### Assignment:
Pictures aside, quote the whole listing exactly.
- - -
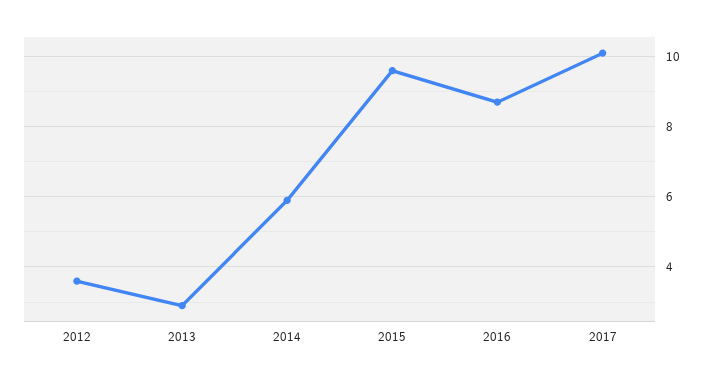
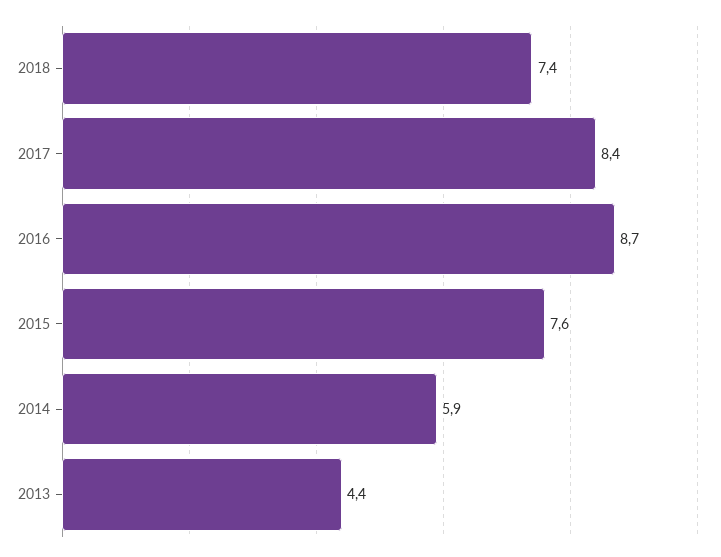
2012: 3.5 -> none
2013: 3 -> 4.4
2015: 9.5 -> 7.6
2017: 10 -> 8.4
2018: none -> 7.4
- - -
### Answer to this task:
2012: 3.5 -> none
2013: 3 -> 4.4
2015: 9.5 -> 7.6
2017: 10 -> 8.4
2018: none -> 7.4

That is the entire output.